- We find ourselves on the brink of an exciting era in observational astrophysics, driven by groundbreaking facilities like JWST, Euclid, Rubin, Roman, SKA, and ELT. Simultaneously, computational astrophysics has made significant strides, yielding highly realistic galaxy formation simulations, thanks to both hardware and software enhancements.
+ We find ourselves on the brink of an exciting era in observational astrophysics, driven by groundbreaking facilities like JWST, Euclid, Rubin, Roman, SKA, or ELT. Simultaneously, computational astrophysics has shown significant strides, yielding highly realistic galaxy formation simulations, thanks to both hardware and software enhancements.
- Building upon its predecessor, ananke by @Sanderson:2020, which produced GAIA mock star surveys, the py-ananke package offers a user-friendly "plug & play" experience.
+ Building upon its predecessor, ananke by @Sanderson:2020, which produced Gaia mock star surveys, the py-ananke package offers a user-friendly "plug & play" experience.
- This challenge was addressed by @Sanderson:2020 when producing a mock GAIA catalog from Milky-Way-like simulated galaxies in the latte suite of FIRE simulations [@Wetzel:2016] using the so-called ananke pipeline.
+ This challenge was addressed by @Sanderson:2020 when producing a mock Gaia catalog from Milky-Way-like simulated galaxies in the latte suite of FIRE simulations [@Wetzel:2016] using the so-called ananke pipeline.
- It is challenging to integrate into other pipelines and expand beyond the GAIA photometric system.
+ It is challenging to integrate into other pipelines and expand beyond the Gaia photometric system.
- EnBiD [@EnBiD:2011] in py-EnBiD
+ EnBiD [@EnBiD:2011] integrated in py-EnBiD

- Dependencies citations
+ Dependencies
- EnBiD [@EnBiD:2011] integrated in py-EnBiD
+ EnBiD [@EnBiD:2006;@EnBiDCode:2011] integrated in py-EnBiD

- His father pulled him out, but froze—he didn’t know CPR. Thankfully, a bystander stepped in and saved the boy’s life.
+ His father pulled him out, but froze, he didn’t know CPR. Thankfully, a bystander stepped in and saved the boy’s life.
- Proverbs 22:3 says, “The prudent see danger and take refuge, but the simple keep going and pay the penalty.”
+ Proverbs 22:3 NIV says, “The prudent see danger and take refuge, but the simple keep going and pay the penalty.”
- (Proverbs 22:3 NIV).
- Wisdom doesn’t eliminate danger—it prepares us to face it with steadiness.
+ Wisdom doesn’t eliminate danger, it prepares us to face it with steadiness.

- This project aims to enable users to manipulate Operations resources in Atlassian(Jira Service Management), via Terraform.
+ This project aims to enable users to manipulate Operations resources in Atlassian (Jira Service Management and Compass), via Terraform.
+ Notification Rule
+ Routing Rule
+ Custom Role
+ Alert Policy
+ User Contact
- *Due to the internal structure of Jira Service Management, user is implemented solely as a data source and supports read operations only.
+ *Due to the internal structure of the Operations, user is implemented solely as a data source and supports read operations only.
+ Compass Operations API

* Aim of the exercise
Leave out every line above except those from the line with "- This challenge" up to and including the line with "- It is challenging", and copy those exactly.

* Written reply
- This challenge was addressed by @Sanderson:2020 when producing a mock GAIA catalog from Milky-Way-like simulated galaxies in the latte suite of FIRE simulations [@Wetzel:2016] using the so-called ananke pipeline.
+ This challenge was addressed by @Sanderson:2020 when producing a mock Gaia catalog from Milky-Way-like simulated galaxies in the latte suite of FIRE simulations [@Wetzel:2016] using the so-called ananke pipeline.
- It is challenging to integrate into other pipelines and expand beyond the GAIA photometric system.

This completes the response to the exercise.